Ia mengatakan, kelebihan kumpul keluarga terletak pada kemampuannya menyelesaikan persoalan anggota keluarga tertentu dan pemeliharaan nilai persatuan dan kekeluargaan. ”Kekurangannya, kumpul keluarga cenderung melanggengkan ketergantungan sosial. Juga dalam batas tertentu bersifat ’memaksa’ meski keluarga lain masih belum memiliki uang. Utang menjadi pilihan akhirnya,” ujarnya.
Beberapa waktu lalu, Gubernur NTT Viktor Bungtilu Laiskodat mengimbau masyarakat agar acara kumpul keluarga tidak hanya untuk acara pernikahan saja, tetapi juga untuk pendidikan anak. ”Saya kalau diundang untuk kumpul keluarga buat anak sekolah, saya akan datang,” kata Viktor.
Di sejumlah daerah di NTT, acara yang dimaksud Viktor sudah sering dilakukan. Di Manggarai, misalnya, dikenal dengan pesta sekolah. Keluarga yang hendak menyekolahkan anaknya menggelar pesta. Undangan yang datang membawa uang untuk anak tersebut. Banyak anak miskin di kampung terbantu dengan pesta sekolah.

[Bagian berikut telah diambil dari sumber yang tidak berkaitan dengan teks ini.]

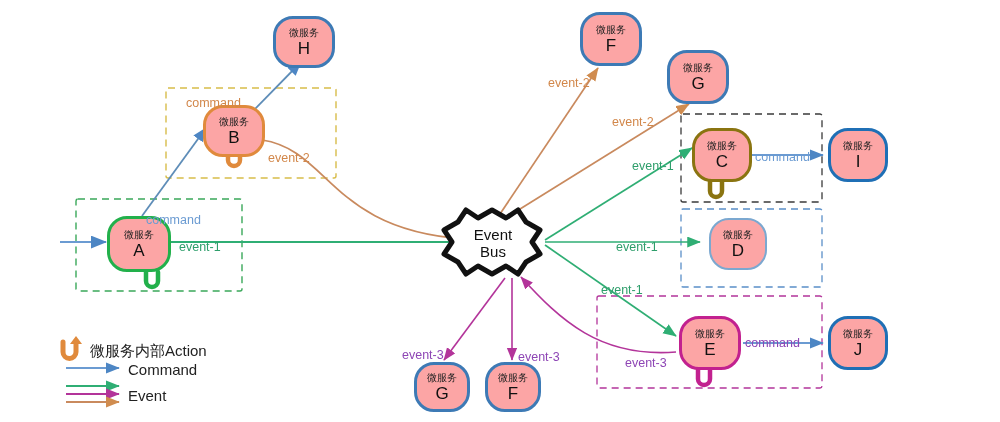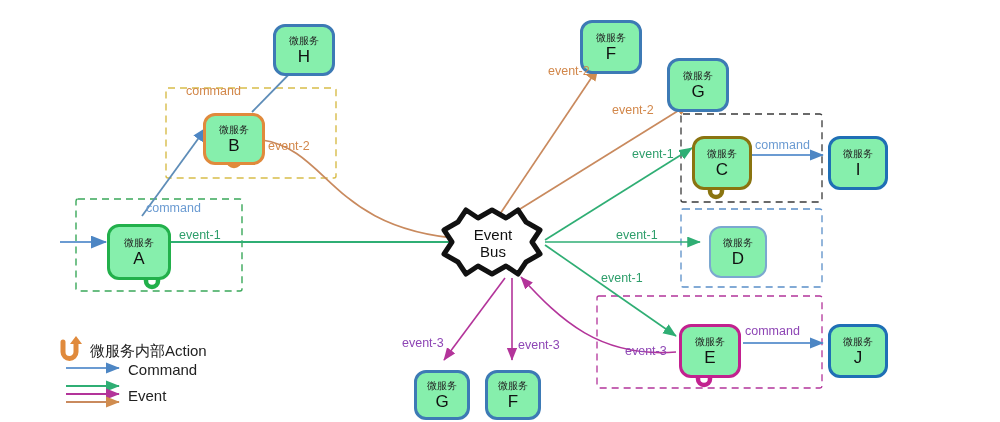"微服务" .node { background: #86efac -> #fca5a5; border-radius: 12px -> 20px; margin-top: 8px -> none }
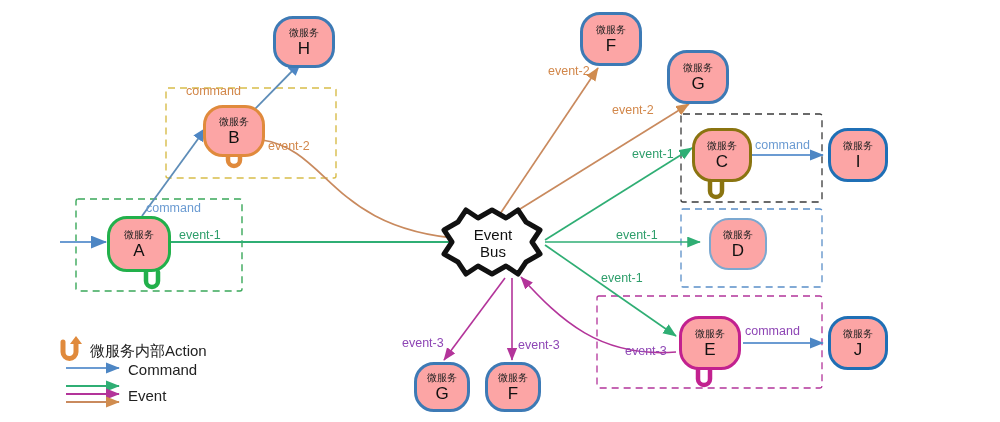"event-2" .lbl { margin-top: none -> 12px }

Viktor juga mengkritisi masih banyak warga di NTT yang belum memiliki skala prioritas yang tepat. Mereka tidak terlalu berusaha keras untuk menyekolahkan anak. Mereka selalu beralasan tak punya biaya. Sementara untuk upacara lain, seperti pernikahan, mereka bahkan sampai berutang.
Acara kumpul keluarga yang masih hidup dalam masyarakat adalah kekuatan sosial yang perlu dirawat. Di tengah perilaku individualis yang mewabah dalam arus globalisasi, masih ada komunitas masyarakat yang mempertahankan nilai kebersamaan. Sesuatu yang tidak mudah. Apalagi pada masa pandemi Covid-19 yang mensyaratkan jaga jarak dan menghindari kontak lama.